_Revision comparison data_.
● ● ● ●

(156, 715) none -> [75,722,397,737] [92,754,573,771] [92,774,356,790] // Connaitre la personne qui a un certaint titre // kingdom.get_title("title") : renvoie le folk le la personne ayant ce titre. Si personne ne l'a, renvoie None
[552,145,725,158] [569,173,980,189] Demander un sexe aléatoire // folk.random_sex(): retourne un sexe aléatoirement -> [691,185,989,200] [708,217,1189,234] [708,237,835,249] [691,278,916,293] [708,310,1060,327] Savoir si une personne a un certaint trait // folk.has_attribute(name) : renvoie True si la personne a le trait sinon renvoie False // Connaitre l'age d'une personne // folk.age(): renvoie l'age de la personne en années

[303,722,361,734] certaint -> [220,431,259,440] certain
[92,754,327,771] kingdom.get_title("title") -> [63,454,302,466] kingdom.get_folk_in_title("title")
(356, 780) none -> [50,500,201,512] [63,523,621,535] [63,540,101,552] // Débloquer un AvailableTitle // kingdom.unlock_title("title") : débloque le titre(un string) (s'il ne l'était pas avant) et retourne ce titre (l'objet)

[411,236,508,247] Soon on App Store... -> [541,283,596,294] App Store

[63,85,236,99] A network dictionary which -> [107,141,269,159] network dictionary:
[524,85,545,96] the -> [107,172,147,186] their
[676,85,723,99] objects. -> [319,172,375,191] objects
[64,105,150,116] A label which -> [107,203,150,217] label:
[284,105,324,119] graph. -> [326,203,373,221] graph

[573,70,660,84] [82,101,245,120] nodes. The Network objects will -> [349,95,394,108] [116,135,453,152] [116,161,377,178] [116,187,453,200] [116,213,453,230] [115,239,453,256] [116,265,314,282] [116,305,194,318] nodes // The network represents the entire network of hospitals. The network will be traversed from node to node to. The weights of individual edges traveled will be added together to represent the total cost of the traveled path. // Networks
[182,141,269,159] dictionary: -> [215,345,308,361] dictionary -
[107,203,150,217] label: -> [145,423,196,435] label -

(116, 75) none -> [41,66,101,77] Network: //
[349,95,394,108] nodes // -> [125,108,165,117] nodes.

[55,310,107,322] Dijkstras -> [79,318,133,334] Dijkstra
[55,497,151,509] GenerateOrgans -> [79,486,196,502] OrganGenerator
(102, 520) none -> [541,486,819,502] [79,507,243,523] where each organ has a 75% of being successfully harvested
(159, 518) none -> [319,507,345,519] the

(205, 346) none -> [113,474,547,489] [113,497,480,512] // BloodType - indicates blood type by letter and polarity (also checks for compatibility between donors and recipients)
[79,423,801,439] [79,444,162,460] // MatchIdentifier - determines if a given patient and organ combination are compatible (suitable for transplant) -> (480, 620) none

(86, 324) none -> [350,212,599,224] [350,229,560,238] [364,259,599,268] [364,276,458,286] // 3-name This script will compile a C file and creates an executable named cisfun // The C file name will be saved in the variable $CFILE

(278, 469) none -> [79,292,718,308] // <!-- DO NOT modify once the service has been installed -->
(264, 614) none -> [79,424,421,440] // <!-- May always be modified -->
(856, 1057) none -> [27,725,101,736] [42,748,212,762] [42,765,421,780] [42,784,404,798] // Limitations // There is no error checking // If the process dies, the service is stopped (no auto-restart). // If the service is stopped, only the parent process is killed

● ● ● ●

_Exercise details_. Start with the line above that contains "[284,105,324,119] graph. ->" and stop after the line that contains "[182,141,269,159] dictionary: ->". Output those lines exactly, and only those.

_Written solution_.
[284,105,324,119] graph. -> [326,203,373,221] graph

[573,70,660,84] [82,101,245,120] nodes. The Network objects will -> [349,95,394,108] [116,135,453,152] [116,161,377,178] [116,187,453,200] [116,213,453,230] [115,239,453,256] [116,265,314,282] [116,305,194,318] nodes // The network represents the entire network of hospitals. The network will be traversed from node to node to. The weights of individual edges traveled will be added together to represent the total cost of the traveled path. // Networks
[182,141,269,159] dictionary: -> [215,345,308,361] dictionary -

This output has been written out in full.